A former Indian agent, Valentine McGillycuddy, was among those who told the Indian agencies that the dance was not a threat despite its popularity. Still, the Army sent hundreds of additional troops to the reservation to ensure there were no hostilities, along with new rapid-fire light artillery guns.

“The coming of the troops has frightened the Indians,” Mcgillycuddy wrote. “If the Seventh Day Adventists prepare the ascension robes for the Second Coming of the Savior, the United States Army is not put in motion to prevent them. Why should not the Indians have the same privilege? If the troops remain, trouble is sure to come.”

On December 15, 1890, Sitting Bull was arrested for failing to stop his people from practicing the Ghost Dance. Officials suspected he was among the religion’s leaders. He was not. During the arrest, Sitting Bull was shot and killed.

The Messiah arrived days later.

Sioux Falls Argus-Leader, Dec. 24, 1890 – “Pine River Agency – The police have arrested the Messiah down in Red Cloud’s camp. When they pulled the white blanket off, they found an intelligent, but harmless, crank, A.C. Hopkins by name, from Nashua, Ia. He claimed he was in the interest of peace, and that he had come because the Indians misinterpreted his message. He wanted to go to the Bad Lands, but Indian Agent Royer changed the address to Chadron, starting him under an escort of police. Some of the Indians were indignant over his arrest while others laughed and said he was a crazy fool. None of the chiefs take any stock in him, and Red Cloud walked up to him and said: ‘You go home. You are no Son of God.’ The Messiah claims that he will go to the Bad Lands.”
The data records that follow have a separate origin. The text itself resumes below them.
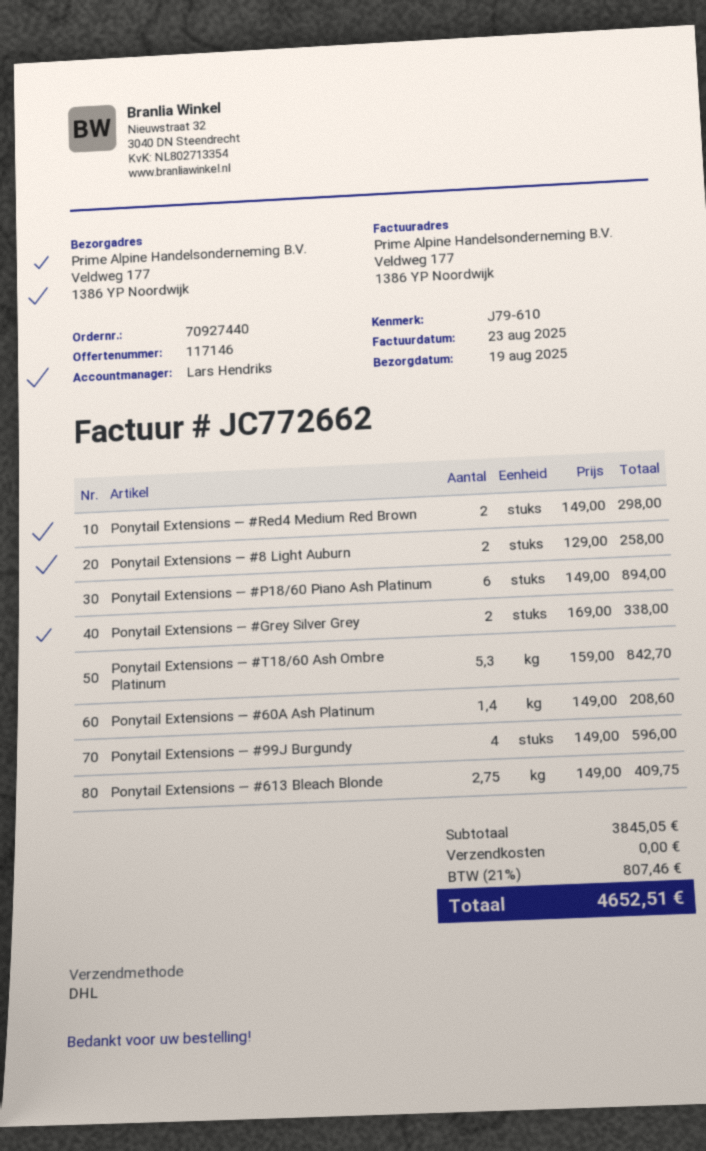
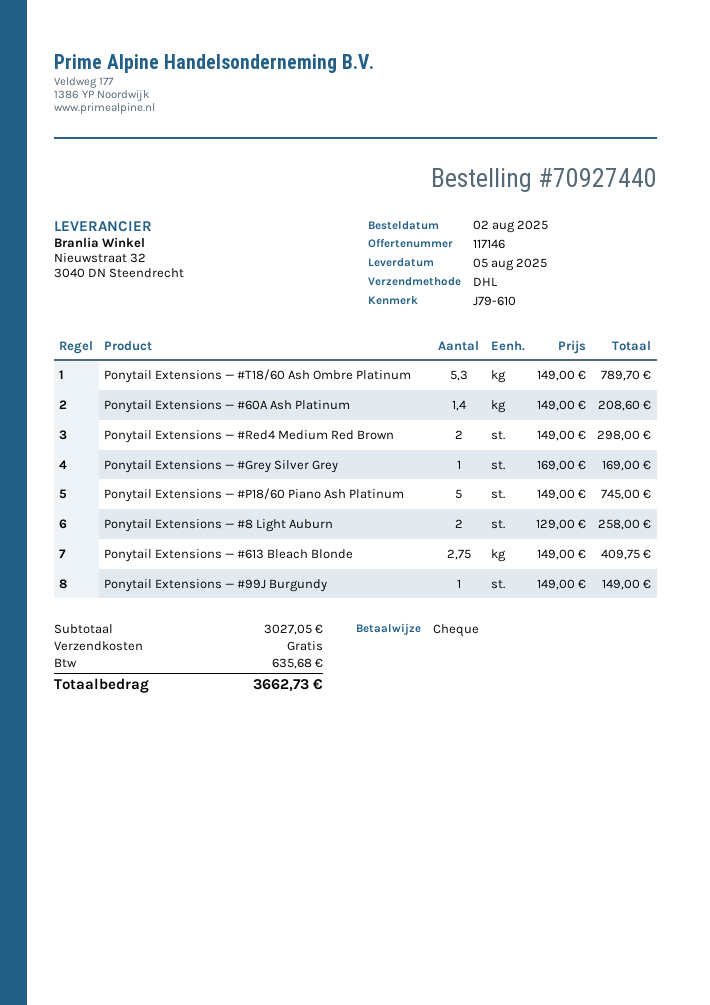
delivery date: 2025-08-19 -> 2025-08-05
Ponytail Extensions — #P18/60 Piano Ash Platinum: 6 x 149.00 = 894.00 -> 5 x 149.00 = 745.00
Ponytail Extensions — #Grey Silver Grey: 2 x 169.00 = 338.00 -> 1 x 169.00 = 169.00
Ponytail Extensions — #T18/60 Ash Ombre Platinum: 5.3 x 159.00 = 842.70 -> 5.3 x 149.00 = 789.70
Ponytail Extensions — #99J Burgundy: 4 x 149.00 = 596.00 -> 1 x 149.00 = 149.00
subtotal: 3845.05 -> 3027.05
tax: 807.46 -> 635.68
total: 4652.51 -> 3662.73

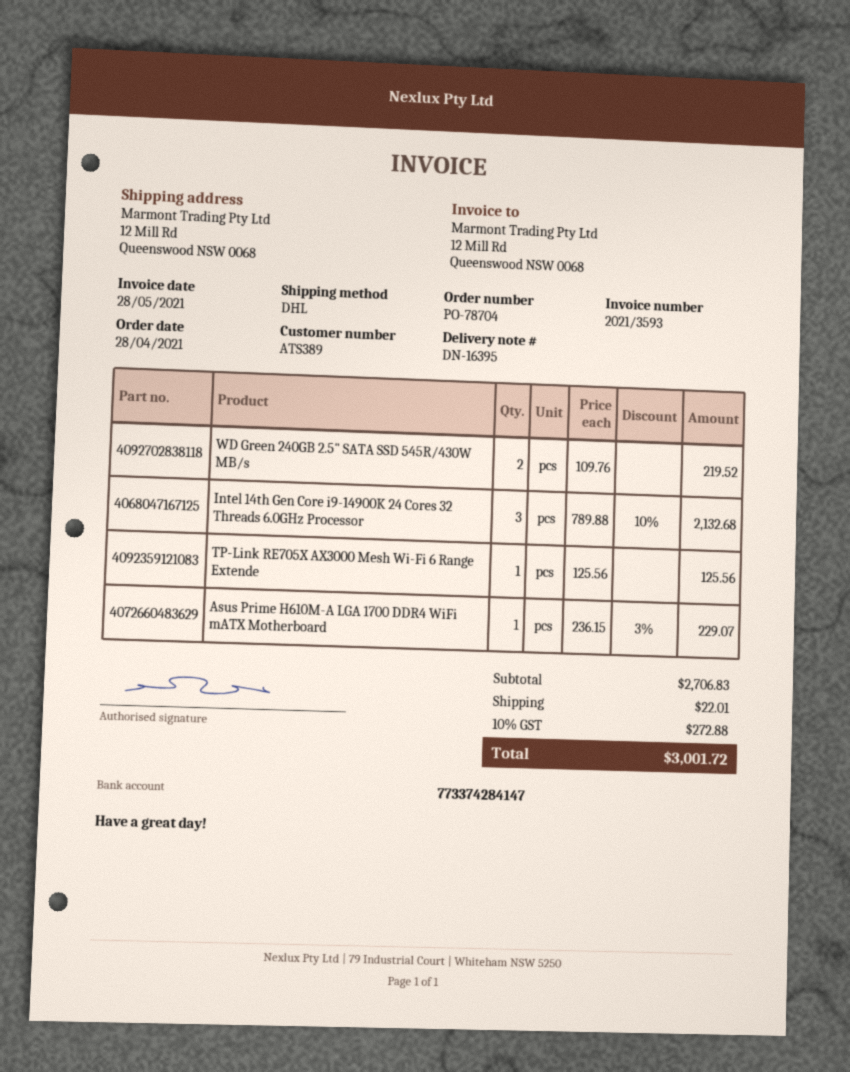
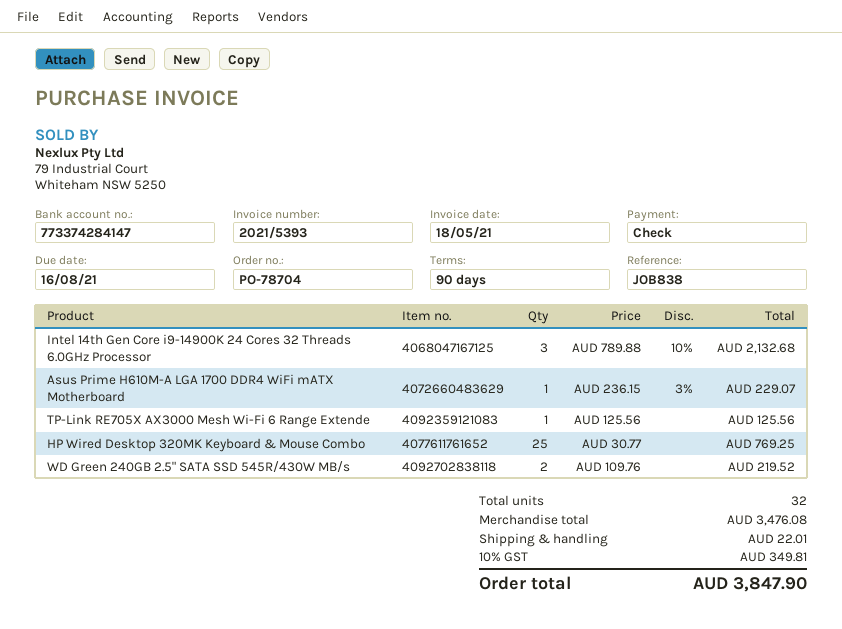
invoice number: 2021/3593 -> 2021/5393
invoice date: 2021-05-28 -> 2021-05-18
HP Wired Desktop 320MK Keyboard & Mouse Combo: none -> 25 x 30.77 = 769.25
subtotal: 2706.83 -> 3476.08
tax: 10% = 272.88 -> 10% = 349.81
total: 3001.72 -> 3847.90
Red Cloud never believed the Ghost Dance prophesy but understood its appeal. “We were faint with hunger and maddened by despair,” he said, noting that the Indian agency had cut the tribes’ food rations.

Although the initial report dismissed Hopkins as a harmless crank, a reporter two days later painted a darker but inaccurate picture while worrying about Hopkins’ effect upon the “superstitious devils.”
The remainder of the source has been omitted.